Das Blöde ist, ich bewege mich eigentlich nicht weniger als früher. Ich bin auf Arbeit viel unterwegs, geh mit dem Hund zweimal am Tag raus, im Garten ist auch noch genug zu tun. Trotzdem passiert überhaupt nichts. Ich hab im Februar sechs Wochen konsequent weniger gegessen, abends nur Salat und mittags eine Kleinigkeit, und es sind ganze eineinhalb Kilo weggegangen. Danach war ich so ausgehungert, das ich innerhalb von zwei Wochen alles wieder drauf hatte. Btw hatte ich in der Zeit auch dauernd schlechte Laune und war abends um neun schon fertig.
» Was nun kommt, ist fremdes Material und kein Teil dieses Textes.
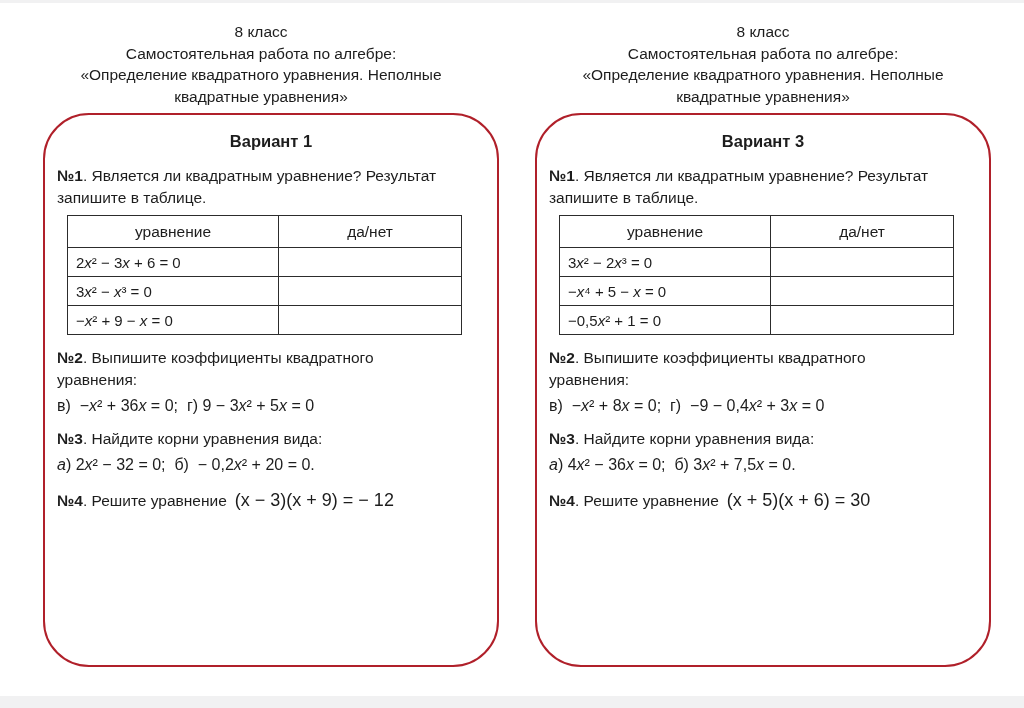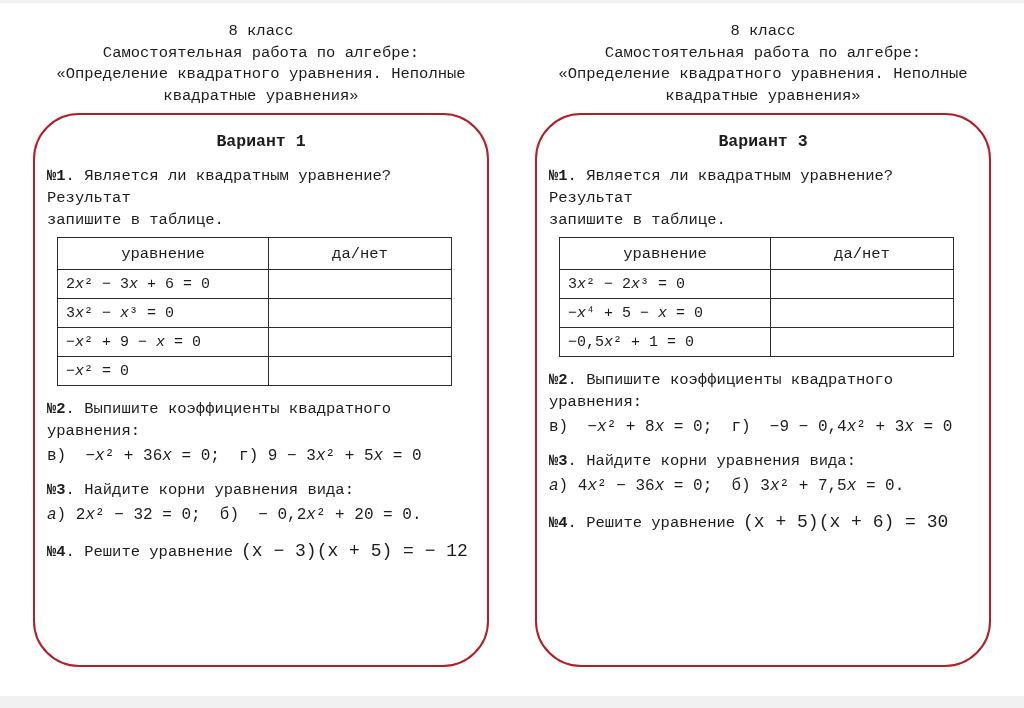--- a/index.html
+++ b/index.html
@@ -1,34 +1,34 @@
 <!DOCTYPE html>
 <html><head>
 <meta charset="utf-8">
 <style>
   html,body{margin:0;padding:0;background:#fff;}
   .page{
     position:relative;width:1024px;height:708px;background:#ffffff;overflow:hidden;
-    font-family:Liberation Mono, monospace;color:#1d1d1d;
+    font-family:Liberation Sans, sans-serif;color:#1d1d1d;
   }
   .edge-strip{position:absolute;left:0;width:100%;background:#f1f1f2;}
   .strip-top{top:0;height:3px;}
   .strip-bottom{bottom:0;height:12px;}
 
   .header{position:absolute;top:21px;width:456px;text-align:center;
     font-size:15.5px;line-height:21.5px;}
   .header-left{left:33px;}
   .header-right{left:535px;}
   .header .hline{display:block;}
 
   .panel{
     position:absolute;top:113px;width:456px;height:554px;box-sizing:border-box;
     border:2.5px solid #b0202a;border-radius:46px;background:#fff;
   }
-  .panel-left{left:33px;}
+  .panel-left{left:43px;}
   .panel-right{left:535px;}
 
   .variant-title{margin:17px 0 0 0;text-align:center;font-size:16.5px;font-weight:bold;}
 
   .task{margin:14px 10px 0 12px;font-size:15.5px;line-height:22px;}
   .task .tline{display:block;}
   .task-label{font-weight:bold;}
   .task2{margin-top:12px;}
   .task3{margin-top:10px;}
   .task4{margin-top:12px;}
@@ -93,40 +93,36 @@
           <td></td>
         </tr>
         <tr>
           <td class="math">3<i>x</i>² − <i>x</i>³ = 0</td>
           <td></td>
         </tr>
         <tr>
           <td class="math">−<i>x</i>² + 9 − <i>x</i> = 0</td>
           <td></td>
         </tr>
-        <tr>
-          <td class="math">−<i>x</i>² = 0</td>
-          <td></td>
-        </tr>
       </tbody>
     </table>
 
     <p class="task task2">
       <span class="tline"><b class="task-label">№2</b><span>. Выпишите коэффициенты квадратного</span></span>
       <span class="tline">уравнения:</span>
       <span class="eq-line math">в)  −<i>x</i>² + 36<i>x</i> = 0;  г) 9 − 3<i>x</i>² + 5<i>x</i> = 0</span>
     </p>
 
     <p class="task task3">
       <span class="tline"><b class="task-label">№3</b><span>. Найдите корни уравнения вида:</span></span>
       <span class="eq-line math"><i>a</i>) 2<i>x</i>² − 32 = 0;  б)  − 0,2<i>x</i>² + 20 = 0.</span>
     </p>
 
     <p class="task task4">
-      <b class="task-label">№4</b><span>. Решите уравнение</span><span class="eq4 math">(х − 3)(х + 5) = − 12</span>
+      <b class="task-label">№4</b><span>. Решите уравнение</span><span class="eq4 math">(х − 3)(х + 9) = − 12</span>
     </p>
   </section>
 
   <section class="panel panel-right">
     <h2 class="variant-title">Вариант 3</h2>
 
     <p class="task task1">
       <span class="tline"><b class="task-label">№1</b><span>. Является ли квадратным уравнение? Результат</span></span>
       <span class="tline">запишите в таблице.</span>
     </p>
Mein Vater meint, mit Mitte vierzig würde das eben alles langsamer laufen im Körper und da müsse man sich dran gewöhnen. Ka ob das wirklich stimmt oder ob das nur so eine Ausrede ist, die sich Leute erzählen. Mein Arzt hat mir Blut abgenommen, da war nichts auffällig, Schilddrüse in Ordnung, Zucker in Ordnung. Er hat nur gesagt, weniger essen und mehr bewegen, was mir jetzt nicht so richtig weiterhilft, weil genau das ja schon nicht funktioniert hat.
Was mir ngl am meisten zu schaffen macht, ist dieser Hunger am Nachmittag. So gegen vier fällt bei mir die Klappe und dann könnte ich den Kühlschrank leer machen. Meistens sind es dann Kekse oder ein Brot mit Wurst. Am nächsten Tag das gleiche Spiel.
Gibt es hier Leute, die das nach der Bauphase auch hatten und wieder rausgekommen sind? Mich interessiert vor allem, was beim Essen konkret geändert wurde und nicht nur weniger Kalorien.